• _Activity_:
Transcribe, word for word, all of the entries below, and exclude any pictures from the copy.

• _Input records_:
————

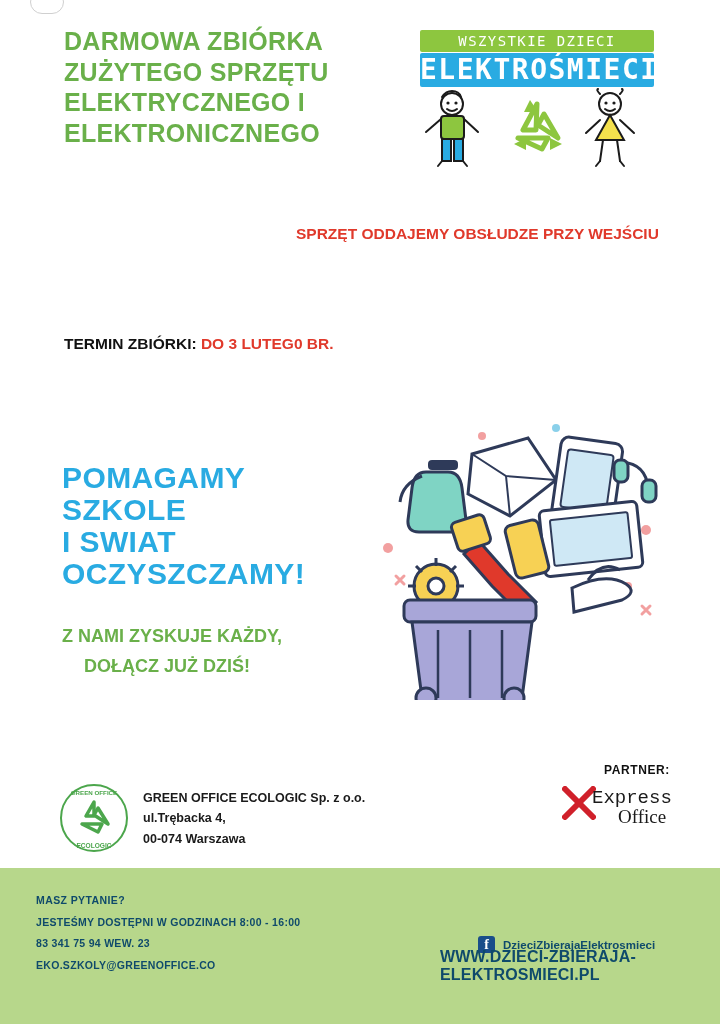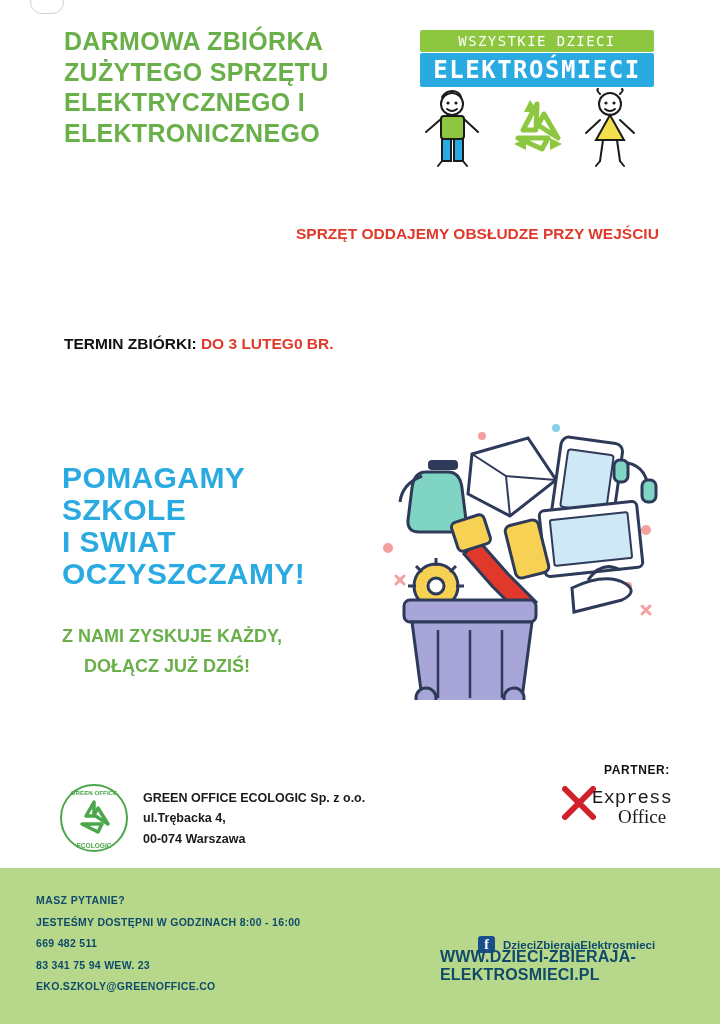"ELEKTROŚMIECI" .logo-main-band span { font-size: 24px -> 28px }
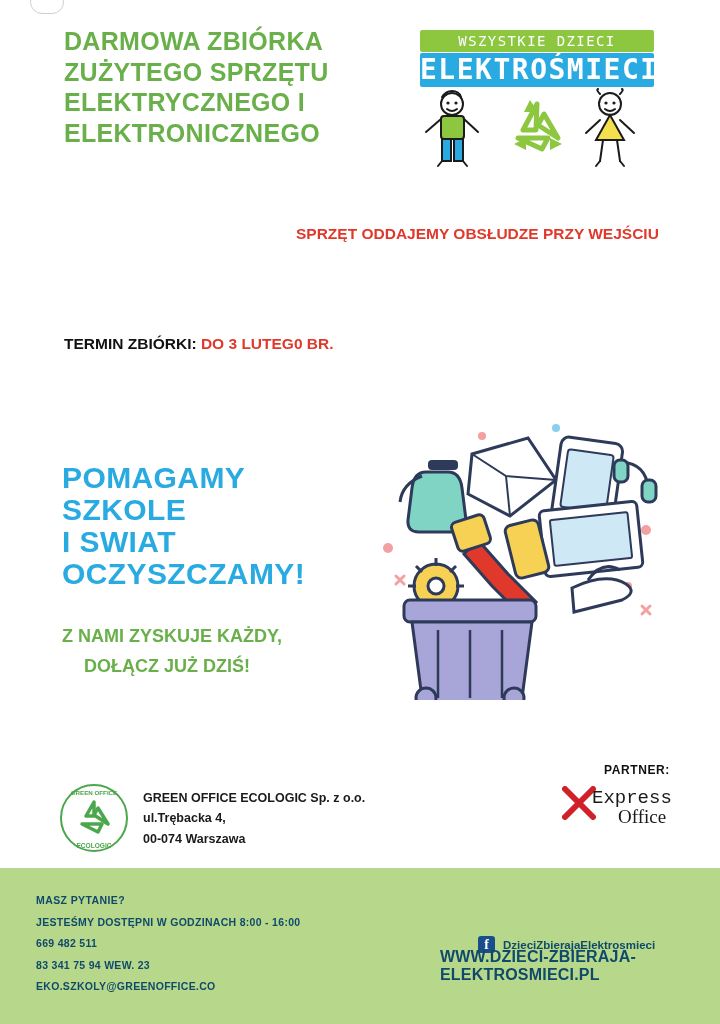"669 482 511" div { html: <div>669 482 511</div> -> none }
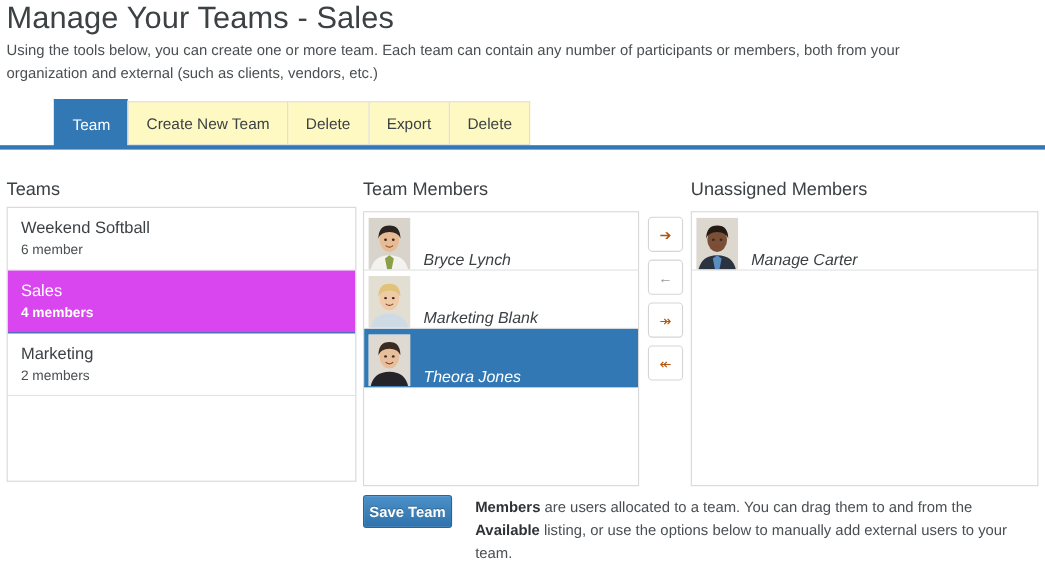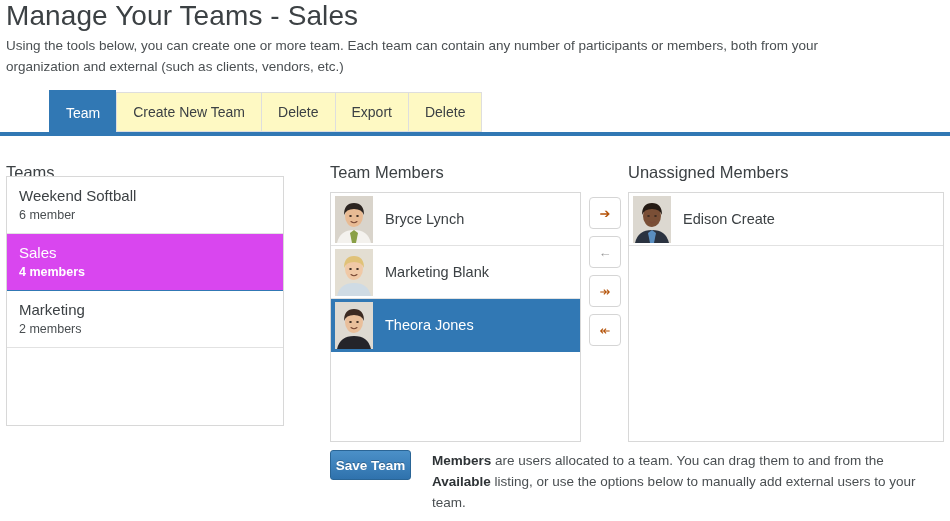"Weekend Softball" #panel-teams { top: 176px -> 188px; width: 278px -> 318px }
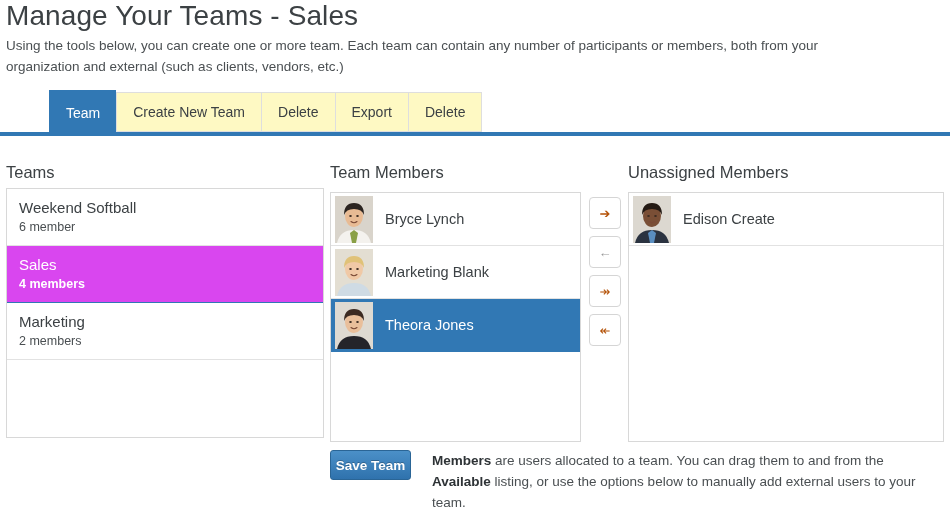"Bryce Lynch" .member-row { align-items: center -> flex-end; font-style: none -> italic }
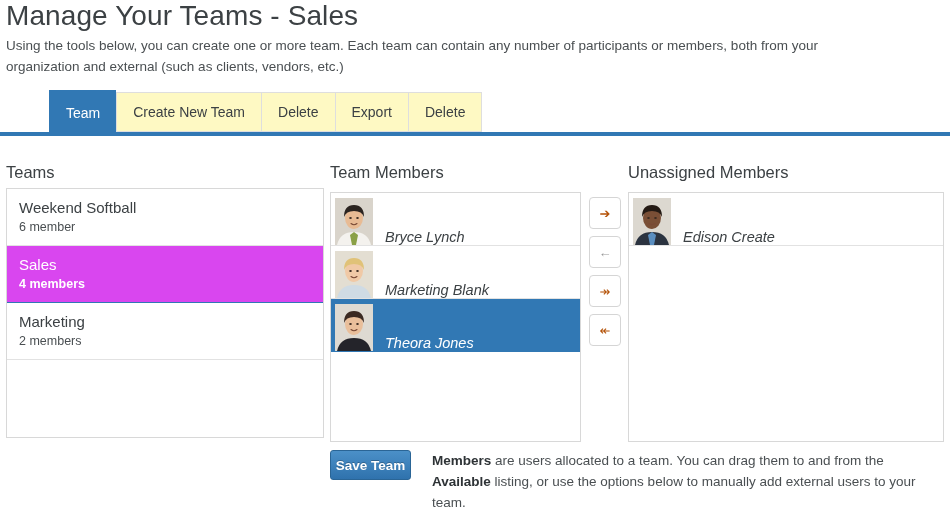"Edison Create" div.mname { text: Edison Create -> Manage Carter }
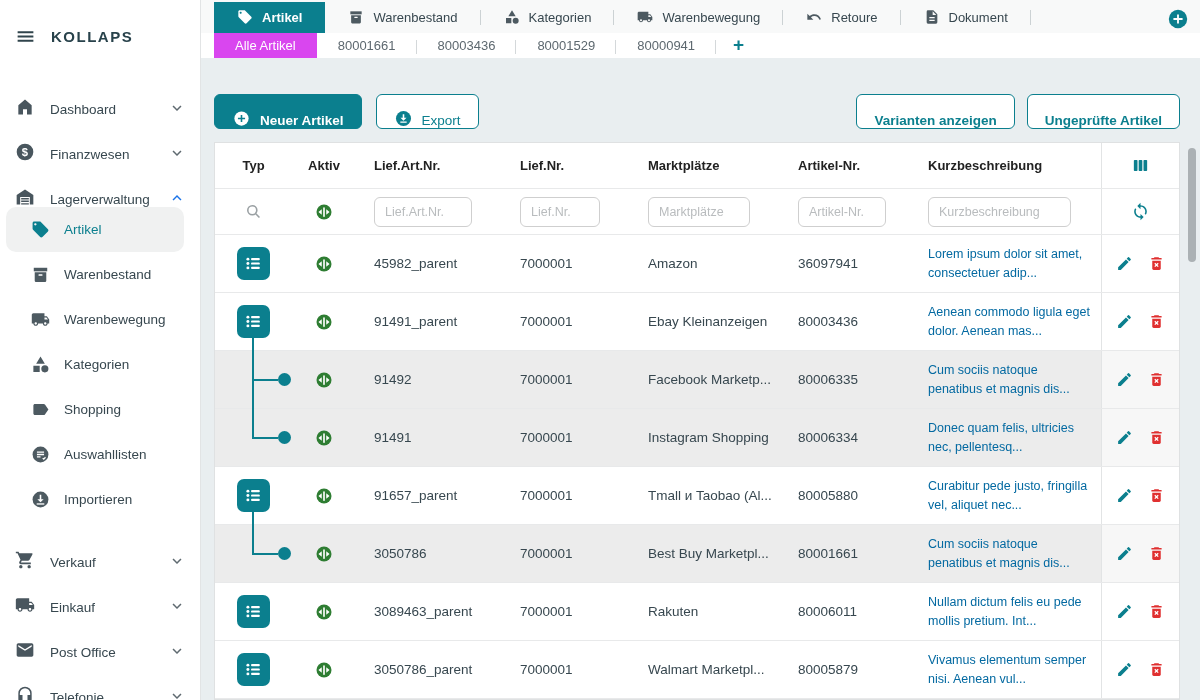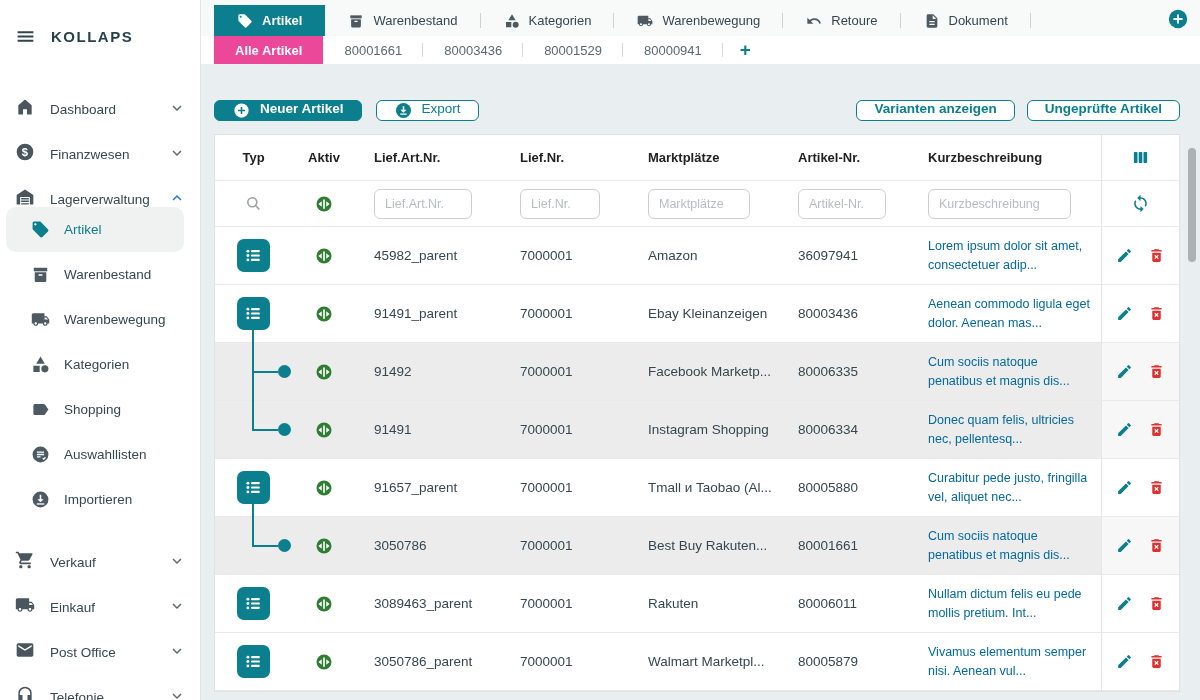"Alle Artikel" .tab2.active { background: #ec4899 -> #d946ef; font-weight: bold -> normal }
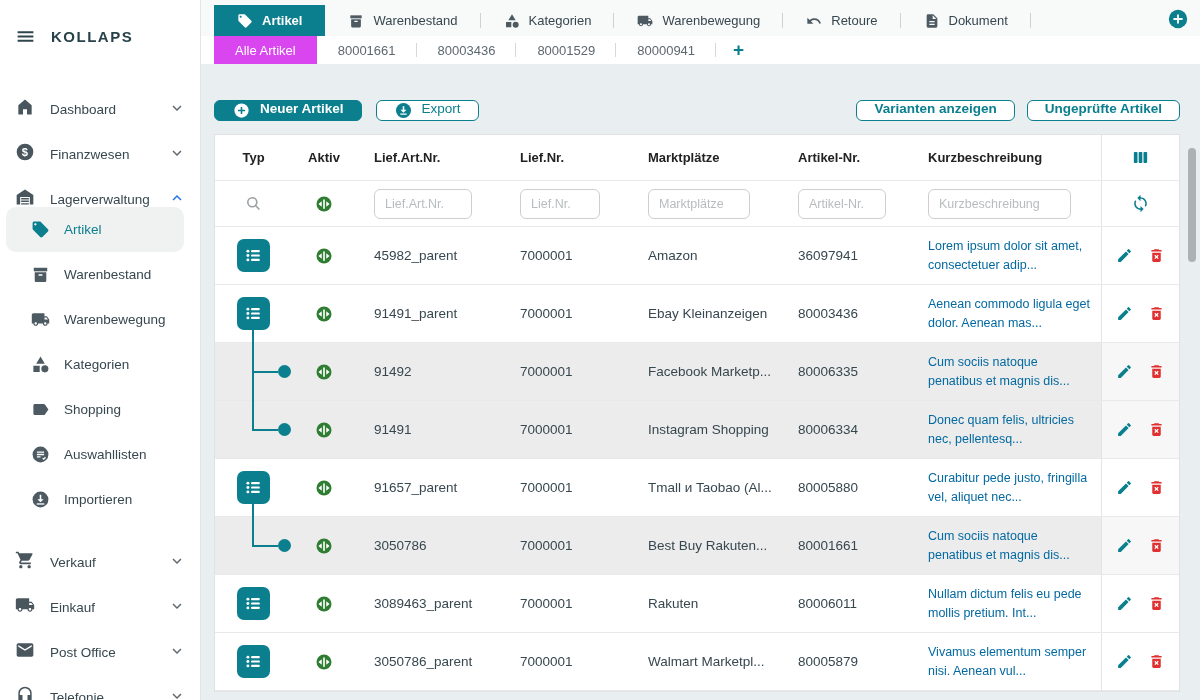"Neuer Artikel" .btn { align-items: flex-start -> flex-end; height: 21px -> 35px }
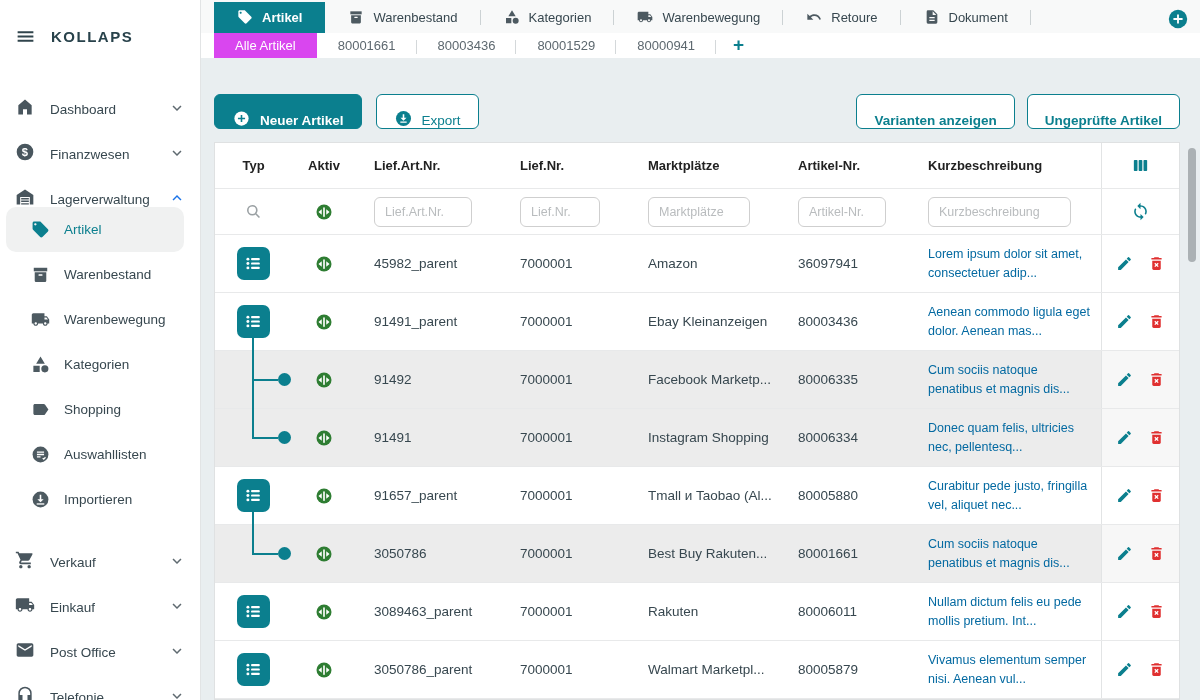"Best Buy Rakuten..." div.cell { text: Rakuten -> Marketpl }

————

• _Response_:
"ELEKTROŚMIECI" .logo-main-band span { font-size: 24px -> 28px }
"669 482 511" div { html: <div>669 482 511</div> -> none }
"Weekend Softball" #panel-teams { top: 176px -> 188px; width: 278px -> 318px }
"Bryce Lynch" .member-row { align-items: center -> flex-end; font-style: none -> italic }
"Edison Create" div.mname { text: Edison Create -> Manage Carter }
"Alle Artikel" .tab2.active { background: #ec4899 -> #d946ef; font-weight: bold -> normal }
"Neuer Artikel" .btn { align-items: flex-start -> flex-end; height: 21px -> 35px }
"Best Buy Rakuten..." div.cell { text: Rakuten -> Marketpl }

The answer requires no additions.